Er gewann verschiedene Konzerte bei Orchesterwettbewerben und darauf basierend, konnte er mit sehr vielen verschiedenen Orchestern in Polen, Tschechien, Bulgarien, Ukraine und Rumänien Erfahrung im großen sinfonischen Repertoire sammeln.

Als Höhepunkte seien hier Bruckners siebte Symphonie in Walbrzych und Lublin/Polen sowie Bruckners Sinfonien 3,4 und 6 in Tschechien und Rumänien, verschiedene Wagnerabende in Polen, die Eröffnung der 200. Saison am Staatstheater Odessa mit Rigoletto und das Verdi Requiem im Konzerthaus Berlin erwähnt.

Die Orchestermusiker als auch das Management der Orchester, mit denen er zusammenarbeitete, loben sein offene, leidenschaftliche und klare Art, auf das Orchester zuzugehen und ungeahnte Bestleistungen mit dem jeweiligen Klangkörper zu erzielen.

Wolfgang Michel begann seine musikalische Ausbildung auf der Geige bei der Mutter, wechselte dann zur klassischen Gitarre.

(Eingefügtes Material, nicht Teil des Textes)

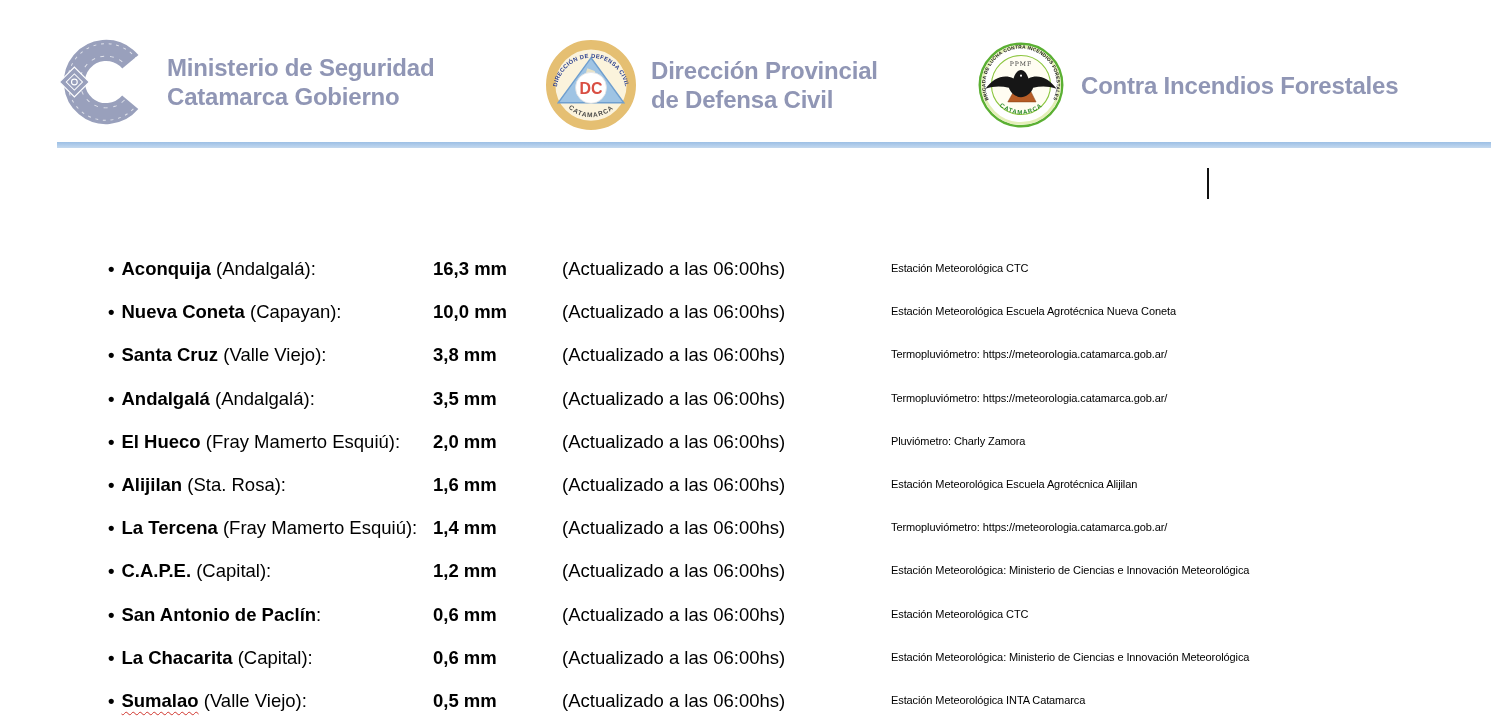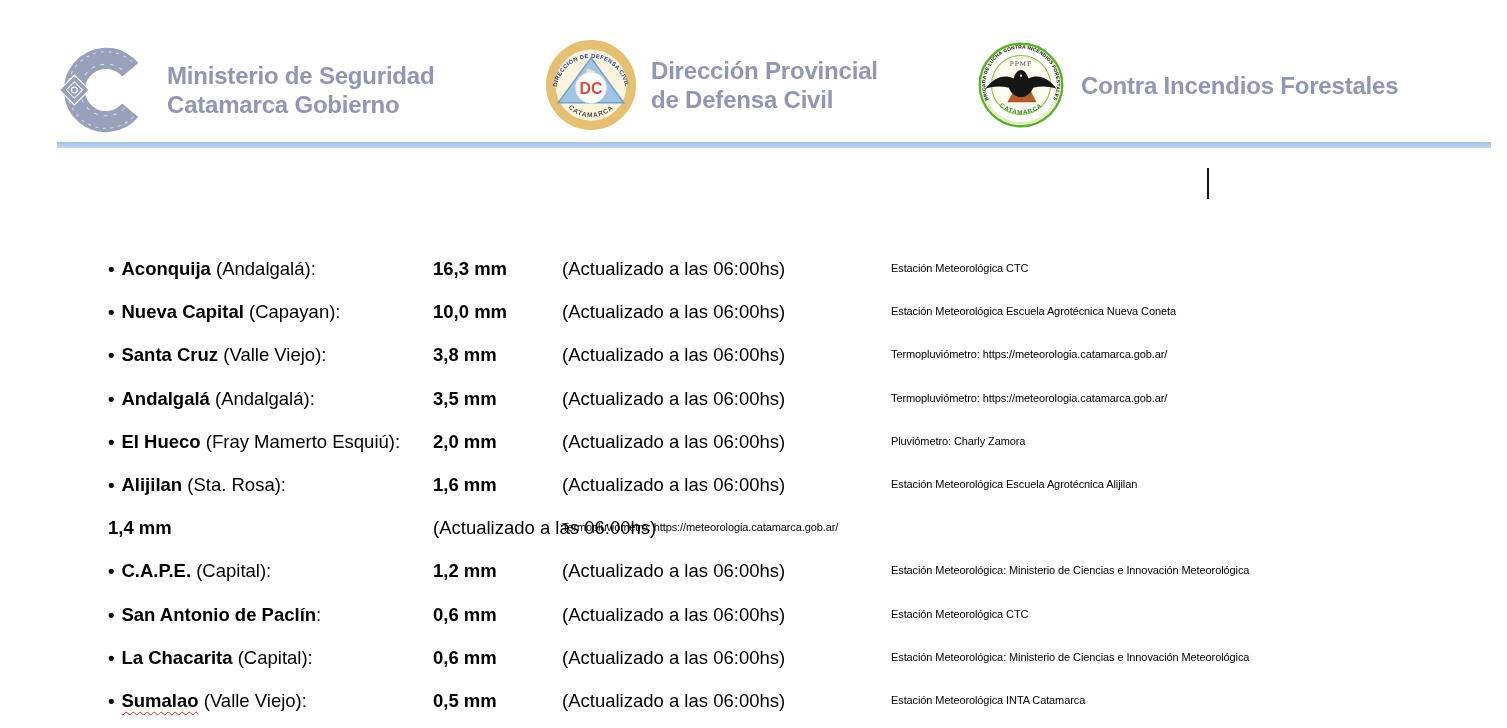--- a/index.html
+++ b/index.html
@@ -12,7 +12,7 @@
 
   
   .org { position:absolute; display:flex; align-items:center; gap:15px; }
-  .org1 { left:60px;  top:44px;justify-content:center; }
+  .org1 { left:60px;  top:36px;justify-content:center; }
   .org2 { left:546px; top:40px; }
   .org3 { left:976px; top:40px; }
   .org-text {

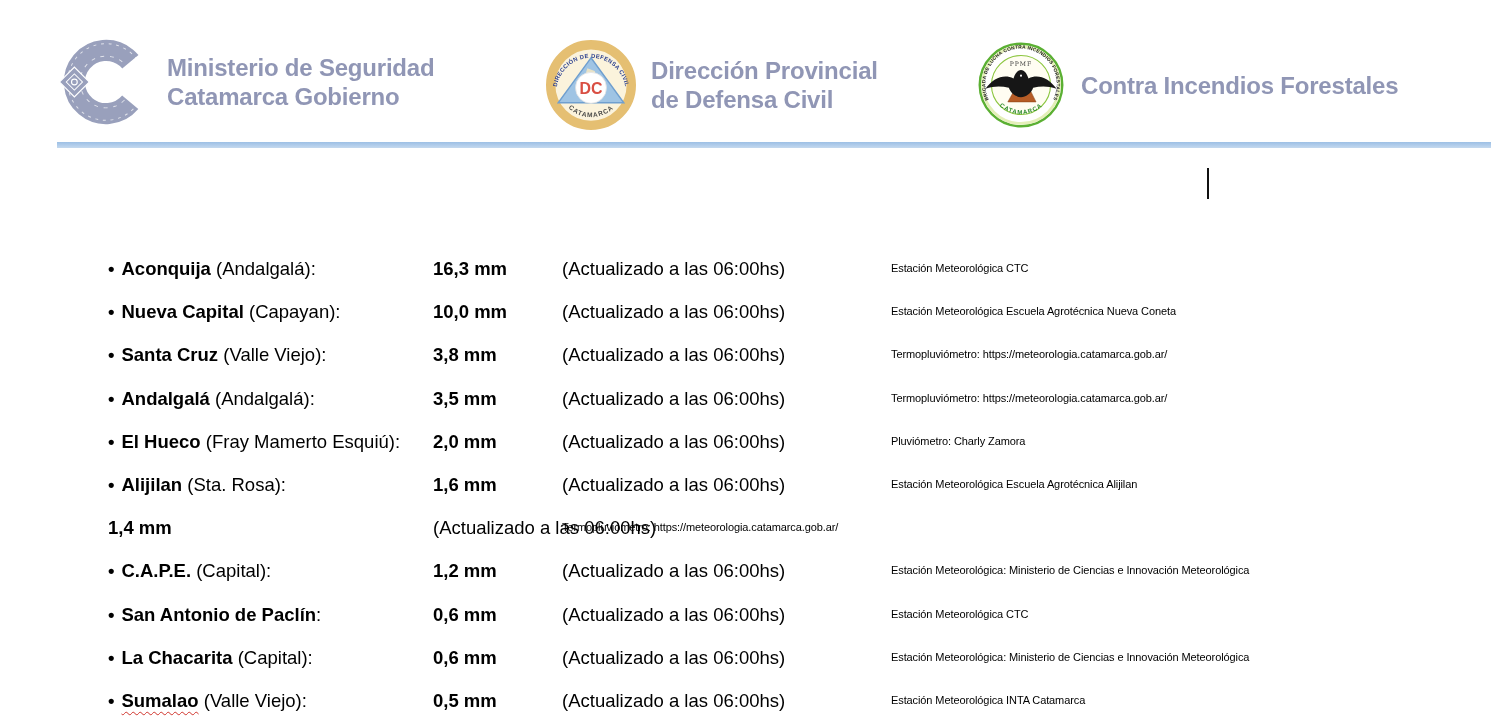--- a/index.html
+++ b/index.html
@@ -136,7 +136,7 @@
     </div>
 
     <div class="row">
-      <span class="c1"><span class="bullet">•</span><b>Nueva Capital</b><span class="loc"> (Capayan):</span></span>
+      <span class="c1"><span class="bullet">•</span><b>Nueva Coneta</b><span class="loc"> (Capayan):</span></span>
       <span class="c2">10,0 mm</span>
       <span class="c3">(Actualizado a las 06:00hs)</span>
       <span class="c4">Estación Meteorológica Escuela Agrotécnica Nueva Coneta</span>

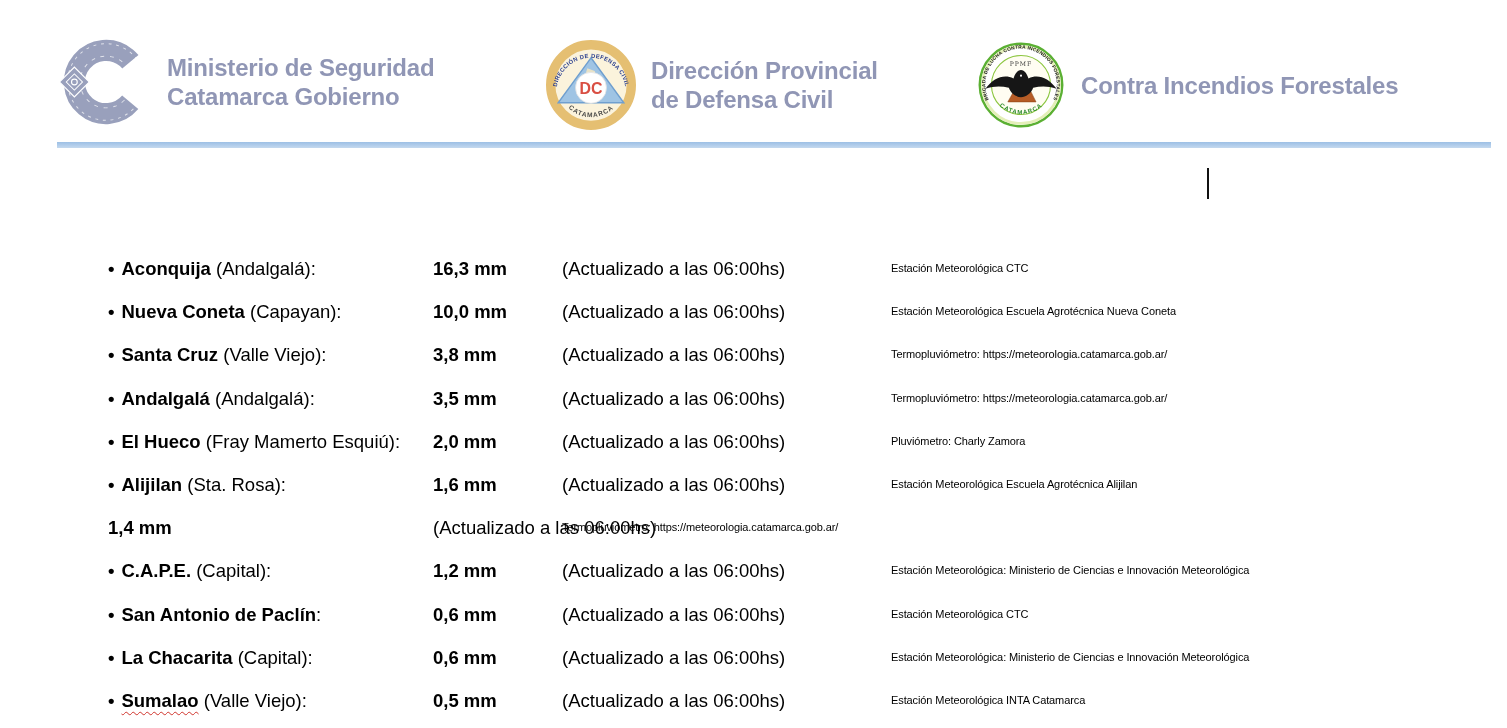--- a/index.html
+++ b/index.html
@@ -171,6 +171,7 @@
     </div>
 
     <div class="row">
+      <span class="c1"><span class="bullet">•</span><b>La Tercena</b><span class="loc"> (Fray Mamerto Esquiú):</span></span>
       <span class="c2">1,4 mm</span>
       <span class="c3">(Actualizado a las 06:00hs)</span>
       <span class="c4">Termopluviómetro: https://meteorologia.catamarca.gob.ar/</span>

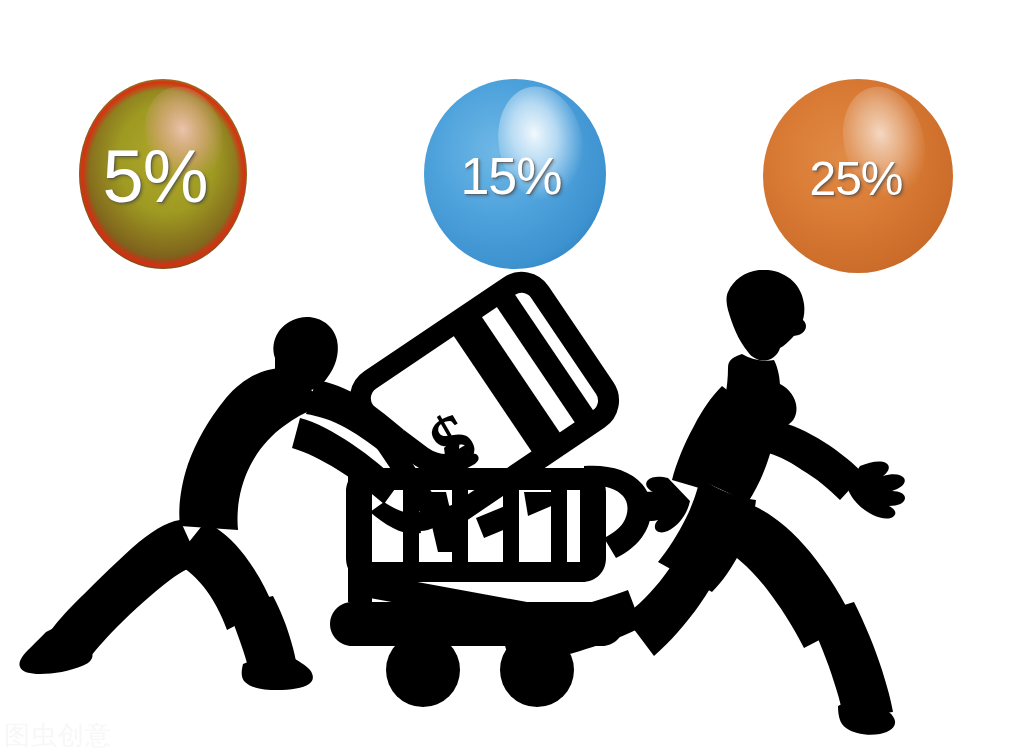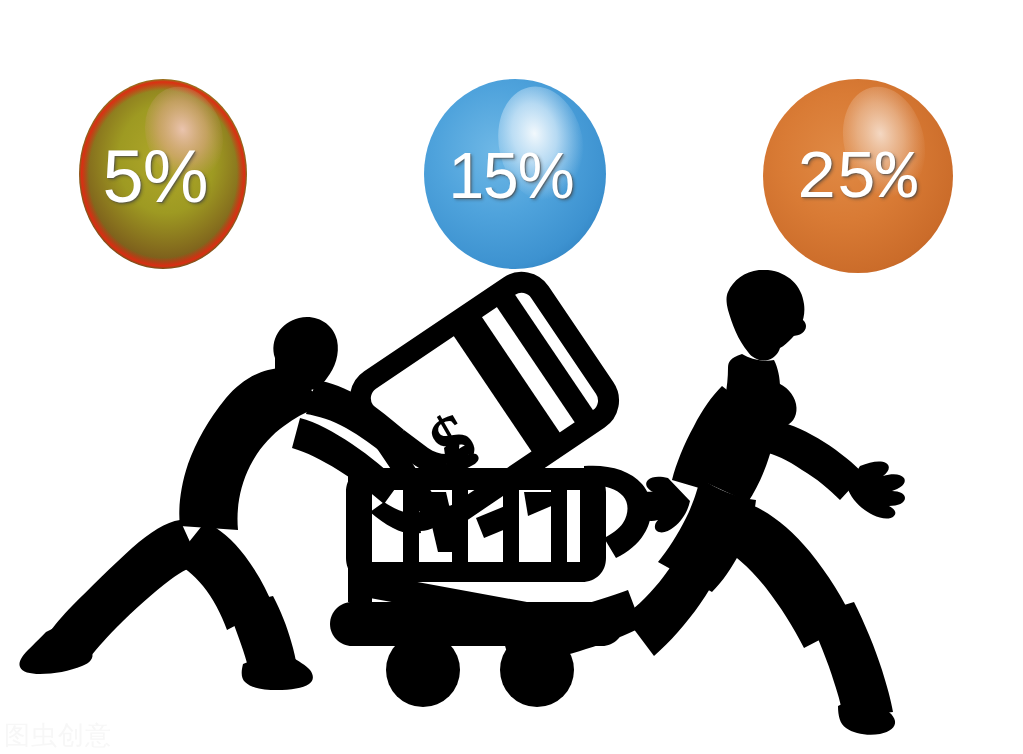--- a/index.html
+++ b/index.html
@@ -49,7 +49,7 @@
   #badge-25 { left: 762px; top: 78px;  width: 192px; height: 196px; }
 
   #badge-5  .badge-label { font-size: 74px; transform: translate(-8px, 2px); }
-  #badge-15 .badge-label { font-size: 64px; transform: translate(-4px, 2px); }
+  #badge-15 .badge-label { font-size: 52px; transform: translate(-4px, 2px); }
   #badge-25 .badge-label { font-size: 68px; transform: translate(-2px, 2px); font-family: Liberation Mono, monospace; }
 
   #scene {

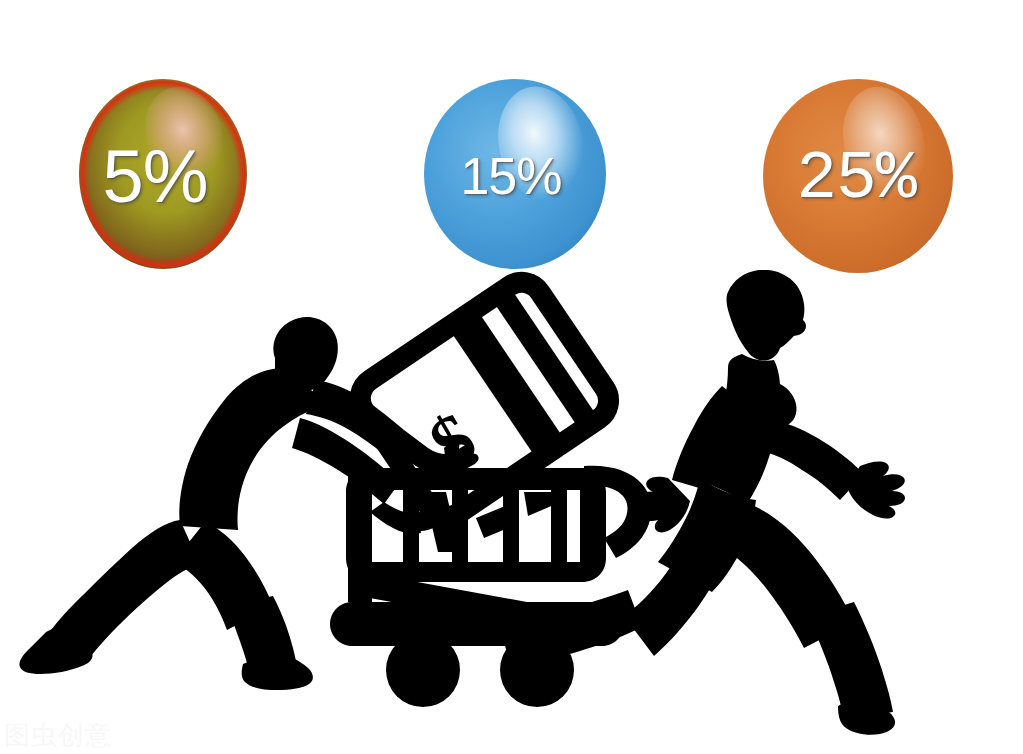--- a/index.html
+++ b/index.html
@@ -50,7 +50,7 @@
 
   #badge-5  .badge-label { font-size: 74px; transform: translate(-8px, 2px); }
   #badge-15 .badge-label { font-size: 52px; transform: translate(-4px, 2px); }
-  #badge-25 .badge-label { font-size: 68px; transform: translate(-2px, 2px); font-family: Liberation Mono, monospace; }
+  #badge-25 .badge-label { font-size: 48px; transform: translate(-2px, 2px); }
 
   #scene {
     position: absolute;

Er studierte Gitarre in Basel bei Konrad Ragossnig, in Hartford/USA bei Oscar Ghiglia und besuchte Meisterkurse bei Andrés Segovia in Genf, bei dem er auch Privatstunden in Frankfurt erhielt.

In den USA begann sich seine Leidenschaft für das Dirigieren zu entwickeln. Er studierte dort bei Vytautas Marijosius und Kurt Klippstatter, wechselte dann an die Hochschule für Musik in Würzburg zu Günther Wich und ergänzte sein Dirigierstudium bei Michael Gielen am „Mozarteum“ in Salzburg.

Es ist spannend, wie dieser begabte Musiker die Konzertsäle und die Herzen der Zuhörer erobert.